◆ **HOW TO COMPLETE THIS TASK**
Every record is to be printed exactly as written; pictures are to be omitted.

◆ **DATA EXTRACT**
★ ★ ★

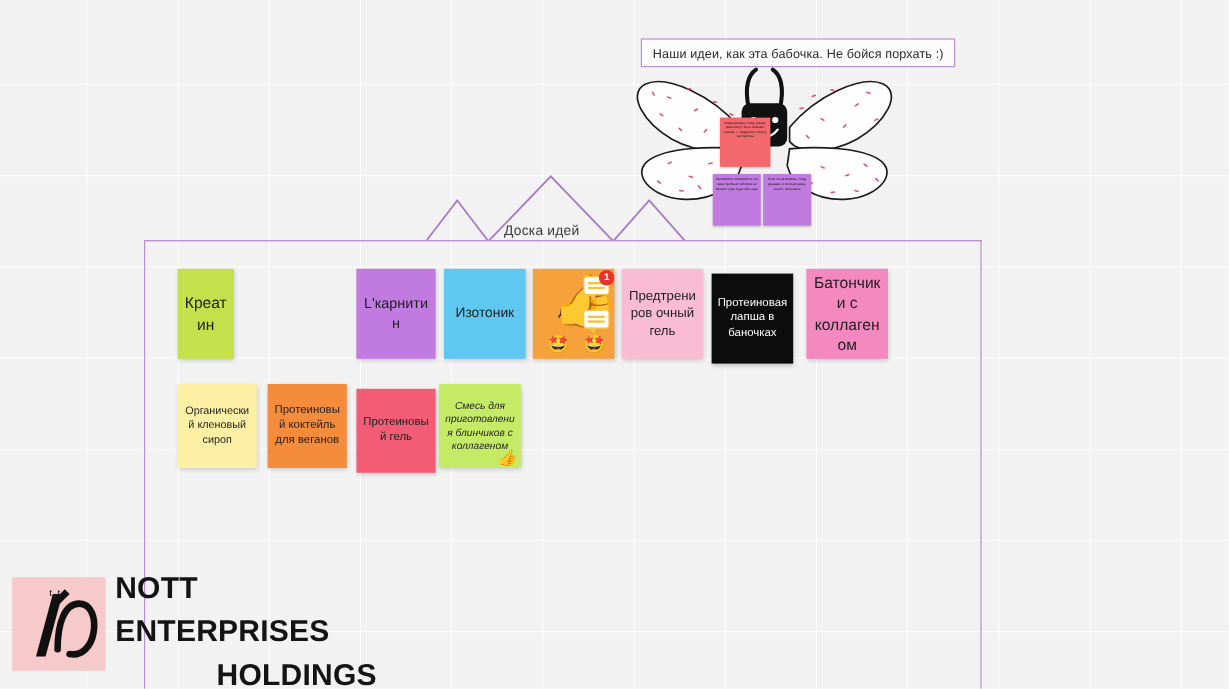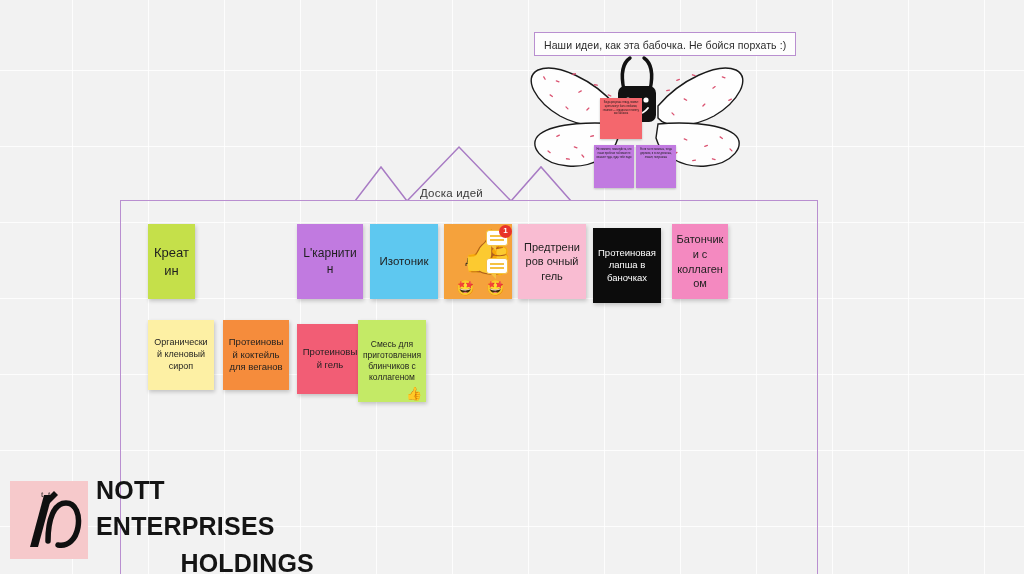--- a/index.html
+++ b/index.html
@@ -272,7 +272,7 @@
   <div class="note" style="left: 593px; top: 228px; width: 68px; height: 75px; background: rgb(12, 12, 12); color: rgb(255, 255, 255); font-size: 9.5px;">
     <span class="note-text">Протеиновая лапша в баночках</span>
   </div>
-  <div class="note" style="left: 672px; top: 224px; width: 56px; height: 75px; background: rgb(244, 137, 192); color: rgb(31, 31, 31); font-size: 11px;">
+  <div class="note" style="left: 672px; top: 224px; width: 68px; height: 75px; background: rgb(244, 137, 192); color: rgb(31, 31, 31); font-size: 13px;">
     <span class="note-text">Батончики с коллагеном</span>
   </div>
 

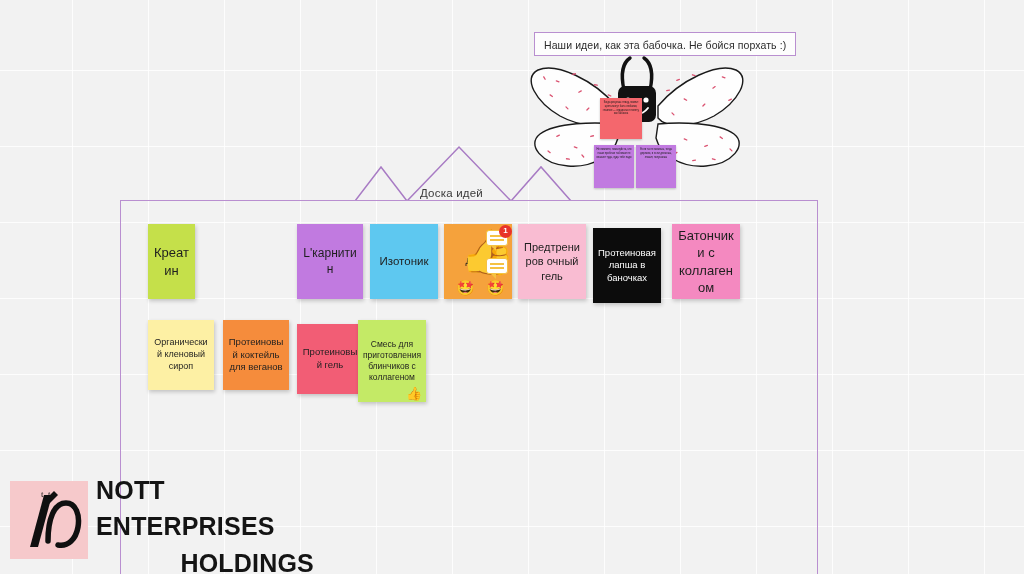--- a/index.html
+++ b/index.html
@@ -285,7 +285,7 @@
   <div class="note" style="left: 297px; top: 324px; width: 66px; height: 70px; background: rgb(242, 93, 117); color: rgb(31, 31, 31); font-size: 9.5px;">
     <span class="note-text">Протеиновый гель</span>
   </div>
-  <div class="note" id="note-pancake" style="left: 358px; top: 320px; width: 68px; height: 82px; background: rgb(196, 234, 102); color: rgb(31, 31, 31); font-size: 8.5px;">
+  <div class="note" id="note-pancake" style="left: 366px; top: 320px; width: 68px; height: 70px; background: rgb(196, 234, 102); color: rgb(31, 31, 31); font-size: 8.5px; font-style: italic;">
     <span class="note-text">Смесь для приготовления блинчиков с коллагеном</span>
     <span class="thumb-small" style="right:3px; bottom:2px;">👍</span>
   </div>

★ ★ ★

◆ **SOLUTION TO THIS EXERCISE**
--- a/index.html
+++ b/index.html
@@ -272,7 +272,7 @@
   <div class="note" style="left: 593px; top: 228px; width: 68px; height: 75px; background: rgb(12, 12, 12); color: rgb(255, 255, 255); font-size: 9.5px;">
     <span class="note-text">Протеиновая лапша в баночках</span>
   </div>
-  <div class="note" style="left: 672px; top: 224px; width: 56px; height: 75px; background: rgb(244, 137, 192); color: rgb(31, 31, 31); font-size: 11px;">
+  <div class="note" style="left: 672px; top: 224px; width: 68px; height: 75px; background: rgb(244, 137, 192); color: rgb(31, 31, 31); font-size: 13px;">
     <span class="note-text">Батончики с коллагеном</span>
   </div>
 

--- a/index.html
+++ b/index.html
@@ -285,7 +285,7 @@
   <div class="note" style="left: 297px; top: 324px; width: 66px; height: 70px; background: rgb(242, 93, 117); color: rgb(31, 31, 31); font-size: 9.5px;">
     <span class="note-text">Протеиновый гель</span>
   </div>
-  <div class="note" id="note-pancake" style="left: 358px; top: 320px; width: 68px; height: 82px; background: rgb(196, 234, 102); color: rgb(31, 31, 31); font-size: 8.5px;">
+  <div class="note" id="note-pancake" style="left: 366px; top: 320px; width: 68px; height: 70px; background: rgb(196, 234, 102); color: rgb(31, 31, 31); font-size: 8.5px; font-style: italic;">
     <span class="note-text">Смесь для приготовления блинчиков с коллагеном</span>
     <span class="thumb-small" style="right:3px; bottom:2px;">👍</span>
   </div>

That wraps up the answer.